▶ [Material supplied]

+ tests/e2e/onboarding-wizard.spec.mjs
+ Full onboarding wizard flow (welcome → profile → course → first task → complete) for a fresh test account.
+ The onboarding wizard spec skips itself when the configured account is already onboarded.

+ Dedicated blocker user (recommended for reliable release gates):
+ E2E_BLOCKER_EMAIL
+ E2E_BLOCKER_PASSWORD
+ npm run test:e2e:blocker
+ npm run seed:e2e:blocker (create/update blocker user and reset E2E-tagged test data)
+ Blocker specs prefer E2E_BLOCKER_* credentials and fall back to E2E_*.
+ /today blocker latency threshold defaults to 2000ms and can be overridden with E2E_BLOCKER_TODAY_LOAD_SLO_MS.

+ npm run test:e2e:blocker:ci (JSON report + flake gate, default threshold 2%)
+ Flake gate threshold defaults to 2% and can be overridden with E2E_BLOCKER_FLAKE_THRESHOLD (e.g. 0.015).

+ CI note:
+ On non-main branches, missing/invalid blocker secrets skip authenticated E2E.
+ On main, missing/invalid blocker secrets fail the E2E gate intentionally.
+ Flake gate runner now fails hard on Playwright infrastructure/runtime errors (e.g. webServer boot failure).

▶ [What the exercise asks] Could you copy out every line in the material above that contains the string "account"?

▶ [Solution]
+ Full onboarding wizard flow (welcome → profile → course → first task → complete) for a fresh test account.
+ The onboarding wizard spec skips itself when the configured account is already onboarded.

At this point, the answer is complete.